About this task => The lines of the records that include "folder" should all be copied.

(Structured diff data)
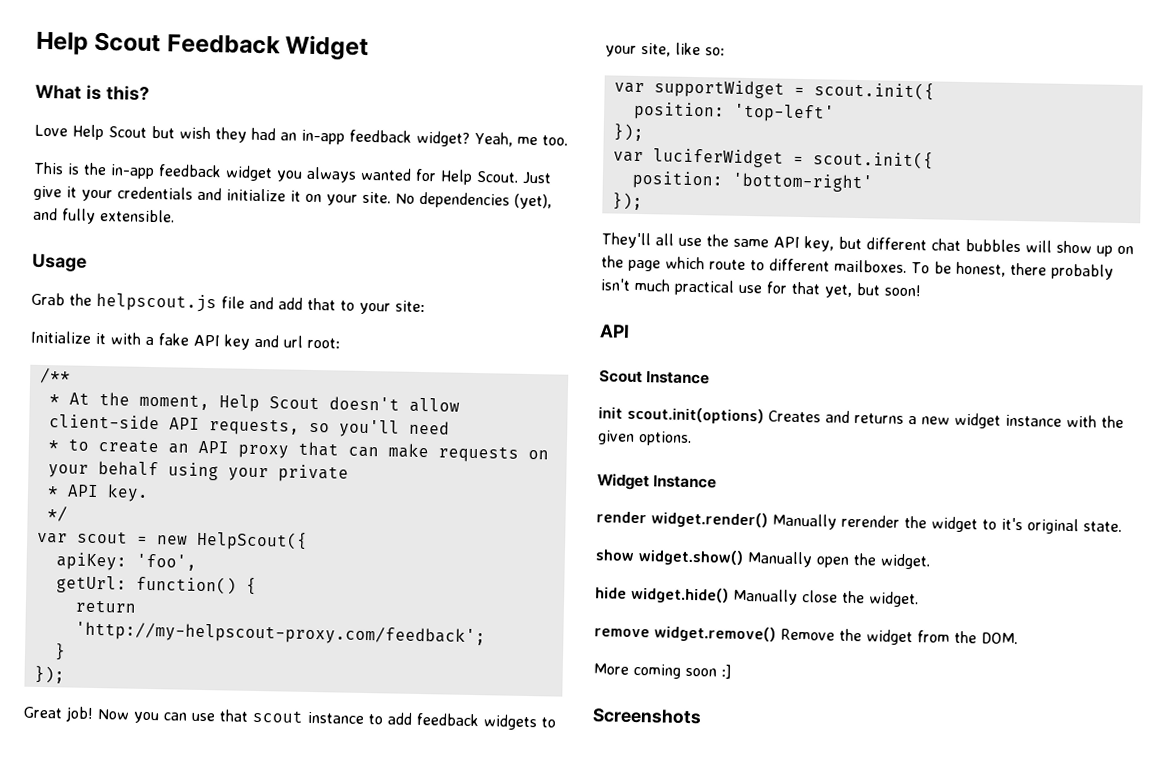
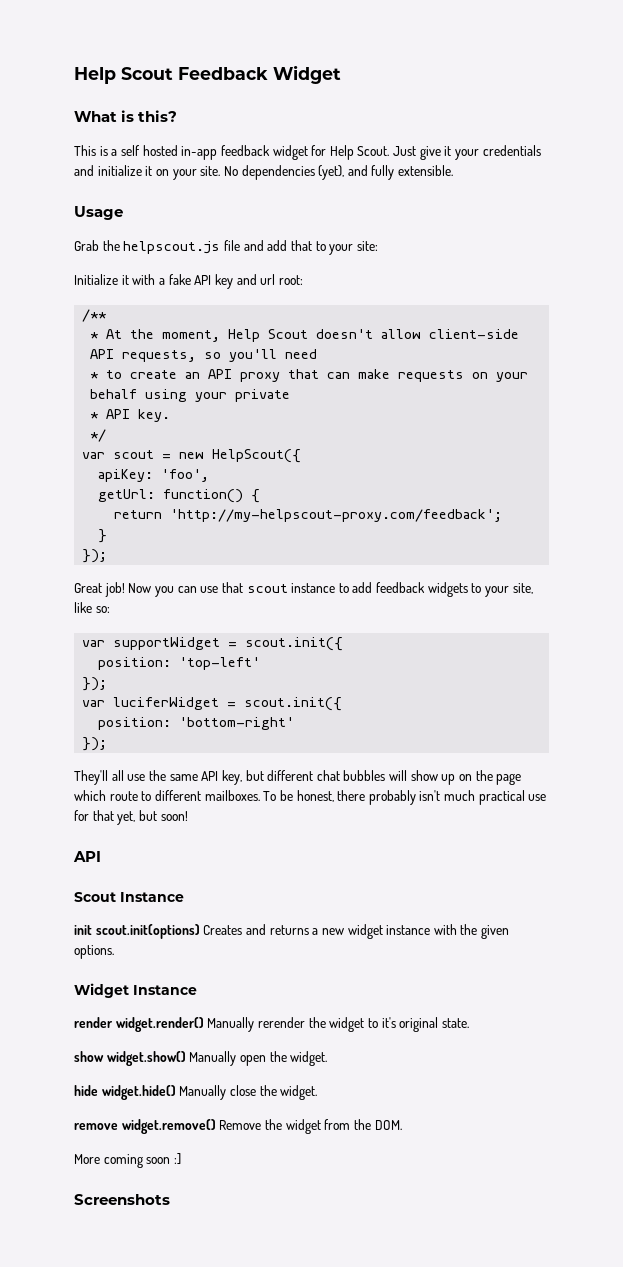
- Love Help Scout but wish they had an in-app feedback widget? Yeah, me too.
- This is the in-app feedback widget you always wanted for Help Scout.
+ This is a self hosted in-app feedback widget for Help Scout.

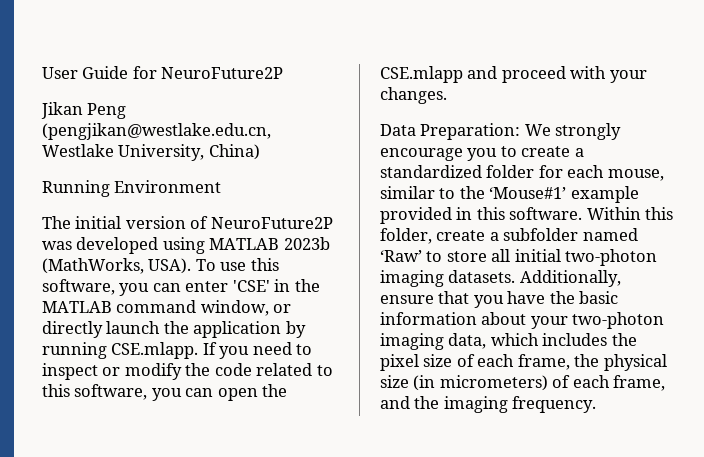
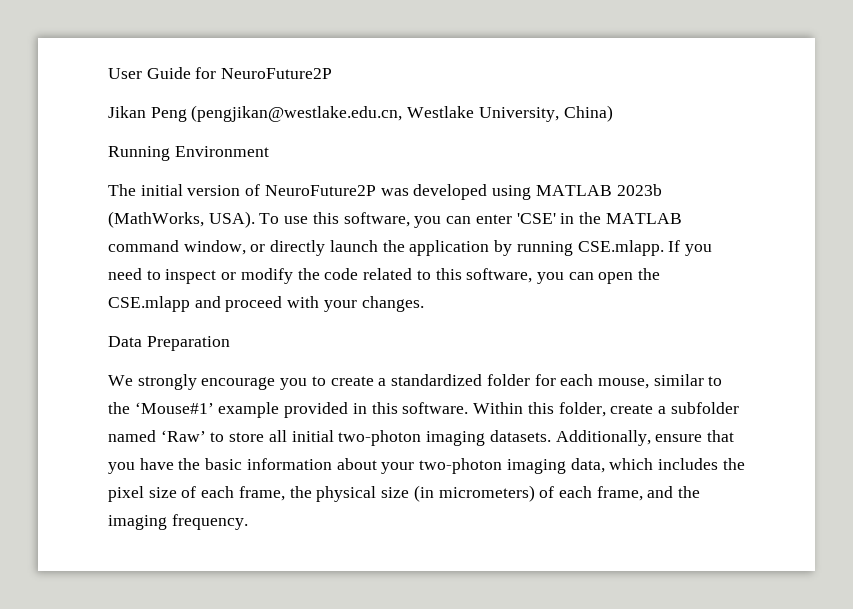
- Data Preparation: We strongly encourage you to create a standardized folder for each mouse, similar to the ‘Mouse#1’ example provided in this software.
+ Data Preparation
+ We strongly encourage you to create a standardized folder for each mouse, similar to the ‘Mouse#1’ example provided in this software.

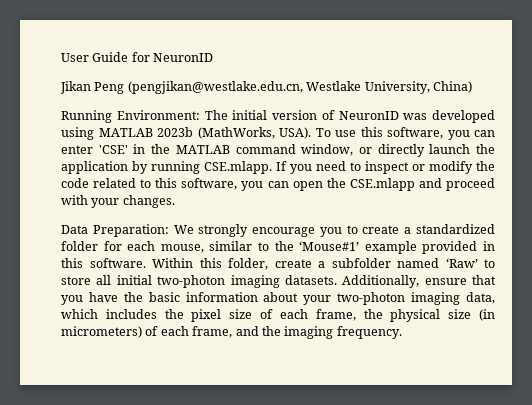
- User Guide for NeuroFuture2P
+ User Guide for NeuronID
- Running Environment
- The initial version of NeuroFuture2P was developed using MATLAB 2023b (MathWorks, USA).
+ Running Environment: The initial version of NeuronID was developed using MATLAB 2023b (MathWorks, USA).
- Data Preparation
- We strongly encourage you to create a standardized folder for each mouse, similar to the ‘Mouse#1’ example provided in this software.
+ Data Preparation: We strongly encourage you to create a standardized folder for each mouse, similar to the ‘Mouse#1’ example provided in this software.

Written solution =>
- Data Preparation: We strongly encourage you to create a standardized folder for each mouse, similar to the ‘Mouse#1’ example provided in this software.
+ We strongly encourage you to create a standardized folder for each mouse, similar to the ‘Mouse#1’ example provided in this software.
- We strongly encourage you to create a standardized folder for each mouse, similar to the ‘Mouse#1’ example provided in this software.
+ Data Preparation: We strongly encourage you to create a standardized folder for each mouse, similar to the ‘Mouse#1’ example provided in this software.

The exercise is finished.